Over the past few months, particularly the past few days, I have bathed in data, ideas, business models, policies and blue sky thinking on how we can deliver more housing in the UK.
This was the central theme running through yesterday’s Housing Market Intelligence conference. It was the broad thread that tied together the expert analyses in the associated Housing Market Intelligence report, which I edit. It was also the basic question that underpinned an Institute of Economic Development London debate two days ago at which I was a panel member.
It’s certainly a hot topic. More importantly there’s clearly a broad and broadening consensus that we need to deliver more housing.
More significantly it was evident in the final session on planning where Taylor Wimpey’s Peter Andrew and the CPRE’s Neil Sinden sat side-by-side and appeared to share large tracts of common ground.
So that’s good. As a nation we accept the need for more homes. Now let’s get on and do the job.
But sadly that ain’t so easy.
In the heavily debt-ridden austere post-war era, looking back, it seemed the answer was simple. When the consensus was that broad you’d just chuck cash at the problem and somehow the homes got built.
Yes, there were some diabolical mistakes, but probably fewer than myth would have us believe. I’ve heard many a time how huge swathes of the social homes built in that period were knocked down. Somehow the data doesn’t seem to support that position.
Intriguingly, the data for the stock of homes dating from that era somehow seems to suggest there are more homes in number now than were theoretically built. Without wishing to unpick the data and assuming I haven’t made some huge mistake in the sums, it seems fair to say while many were demolished, most still stand and provide good homes.
But leaving that point to one side, today adopting a similar simple approach to the housing problem is not de rigueur.
This government and its predecessor adopted broadly the same approach, putting in place a cluster of supply-side and demand-side measures. Running through the logic behind most of these scheme was concern that the fault lay either with the planning system or with the mortgage market.
The schemes were so designed to tweak, prompt, prod, push, tease, cajole and barge the market in an attempt to increase production.
Among the big winners of this policy approach have been the observers, and there are many of us, who have been spoon fed a constant supply of things to talk about, criticise, deride or applaud.
Sadly, though, after a horrendous collapse five years ago we are still delivering pitiful numbers of new homes.
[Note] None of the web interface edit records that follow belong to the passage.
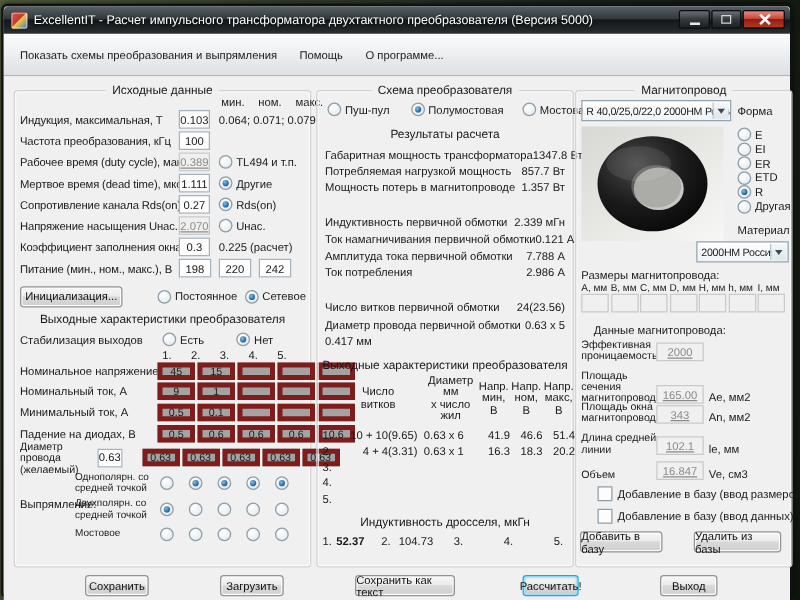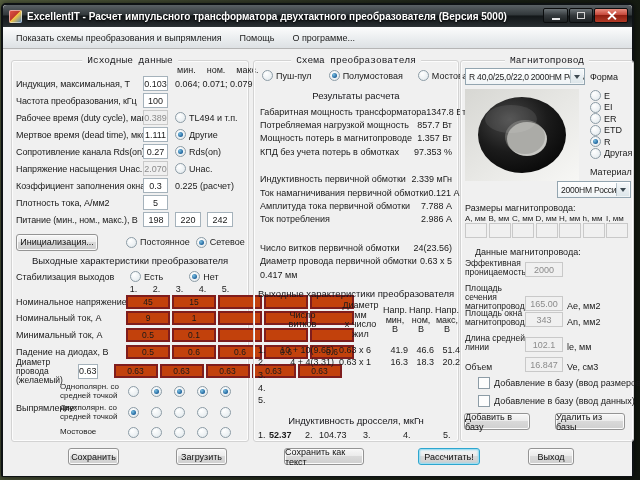"ExcellentIT - Расчет импульсного" .title-text { font-weight: bold -> none }
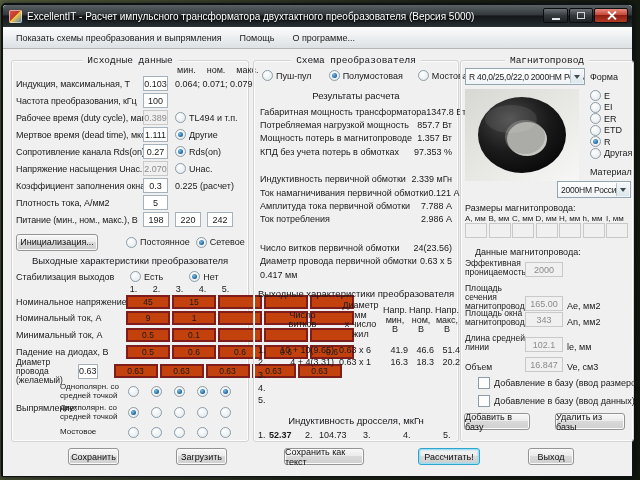"Показать схемы преобразования и" .menubar { height: 22px -> 34px }
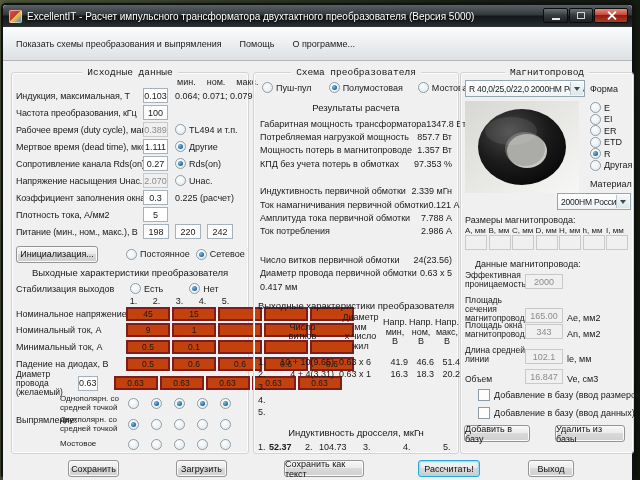"Исходные данные" .gb-title { font-family: Liberation Mono, monospace -> none }
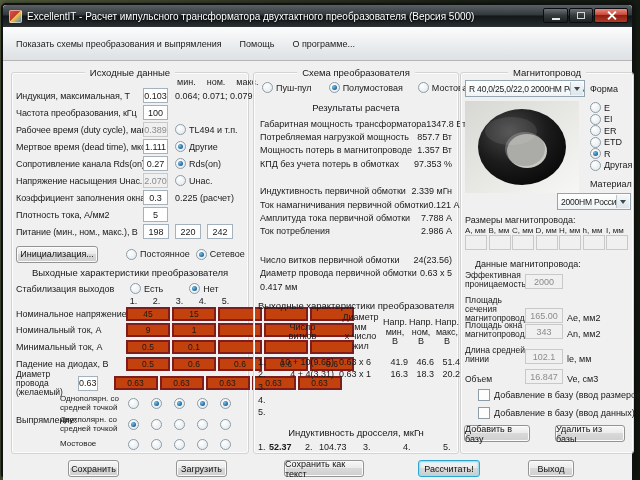"0.389" .fld.dis { text-decoration: none -> underline }
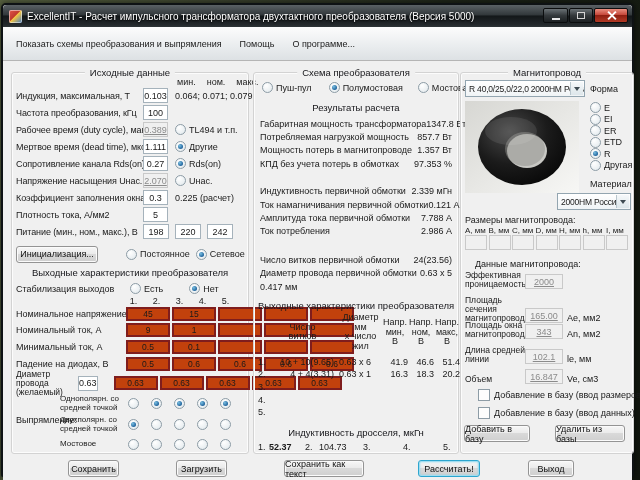"КПД без учета потерь в" div.mres { html: <div> <span>КПД без учета потерь в обмотках</span> <span>97.353 %</span> </div> -> none }
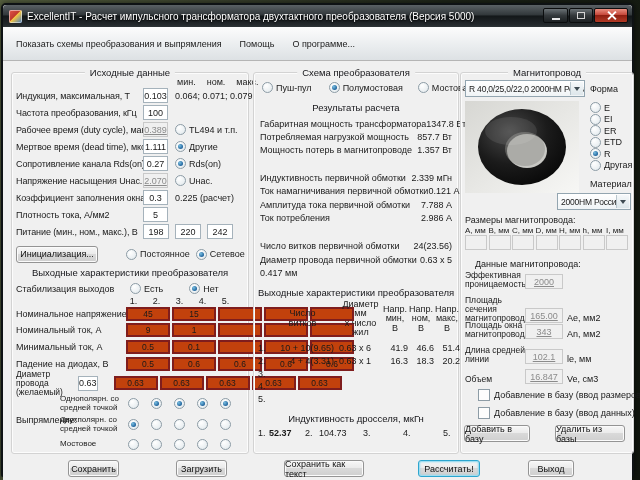"Плотность тока, А/мм2" div.lrow { html: <div> <span>Плотность тока, А/мм2</span> <span>5</span> </div> -> none }
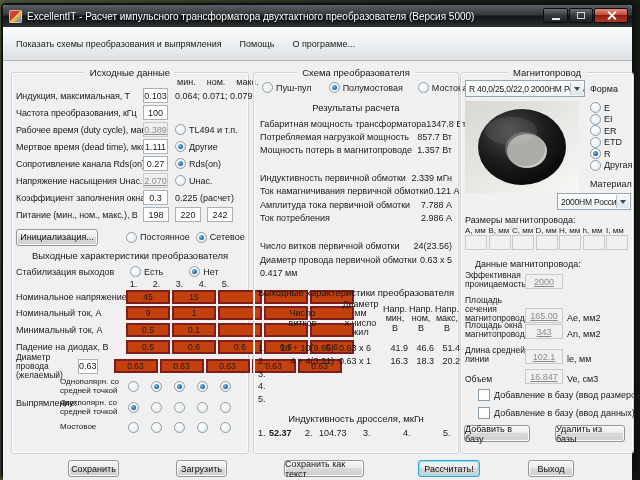"45" .cell { background: #c2410c -> #a3a3a3; border: 2px solid #7f1d1d -> 4px solid #7f1d1d; width: 44px -> 30px }
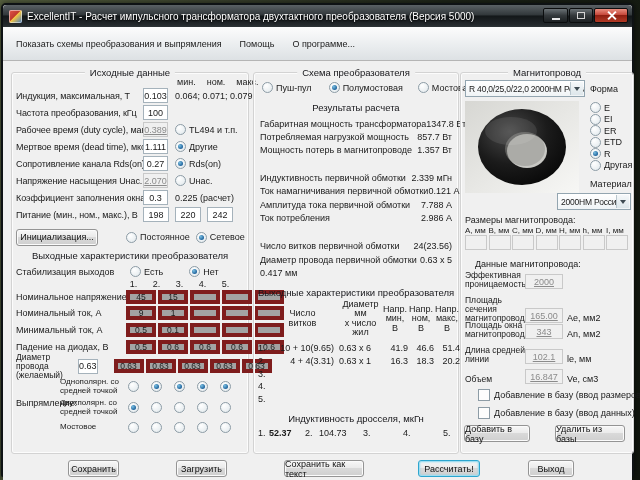"Рассчитать!" span.btn { width: 62px -> 45px }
So each year the shortfall in the stock needed expands, burdening the economy and blighting people’s lives.
Naturally at the Housing Market Intelligence conference there was much talk of Help to Buy. Not surprising, given the audience profile, there was a high degree of praise for it. Personally I have reservations, but that’s not the point.
Even there, among what might be described as the scheme’s fan base, there was a fairly wide acceptance that Help to Buy may only provide a relatively short-term lift – and then what?
What happens when it tapers off? Will the industry be in a better shape? Will the scheme or similar remain in place?
Put bluntly, this is clearly a sweet spot for house builders. They are pretty much commercially obliged to “fill their boots” for the next year or three and hope something else comes along later, such as a full market recovery.
So for all the support provided by Government, both the Labour administration and the Coalition, it seems to me from discussions at the Housing Market Intelligence conference and more widely and the evidence in the data, that the politicians have not stumbled yet on a lasting or even particularly adequate short-term solution to the housing crisis.
What’s more, as Crest Nicholson’s chief executive Stephen Stone fabulously illustrated in what I felt was the pick of some strong presentations, the industry has lost a vast chunk of its people. Rebuilding the skills base is a big challenge. In the meantime lack of skills will constrain growth.
This challenge will be met. As it is we will hear the recurring theme of prefabrication and the need for technical solutions. There should be constant exploration for better ways to build, but as things are structured housing-related technology will play just a small part in solving the housing crisis.
I tend to sympathise with a view expressed by Savill’s Yolande Barnes at the Institute of Economic Development debate. Simply put, there is no silver bullet we have to keep trying things to see what works.
I would add, however, that I remain a supporter of a big house-building programme to support the industry in recession and address the pressing need for massive short-term action in the face of a major market failure.
But in a quest for the long-term fix, the more I consider the problems underlying the housing crisis the more I suspect the solutions do not lie exclusively in fixing planning, the mortgage market, house building or the housing market per se.
The challenge the panel was set at the Institute of Economic Development event was to discuss whether London’s housing market was damaging its economy. My first thought was that any sensible answer here had to be conditional on what economy and society you want or expect for London. The housing market almost inevitably reflects the society and economy it serves.
So, for example, the notion that we can maintain very high levels of home ownership seems in conflict with an economy and society where incomes and wealth have become more widely distributed.
In seeking solutions to the housing crisis perhaps policy makers look too directly at housing and, with the possible exception of demographics, insufficient at the long-term underlying shifts in society and the economy.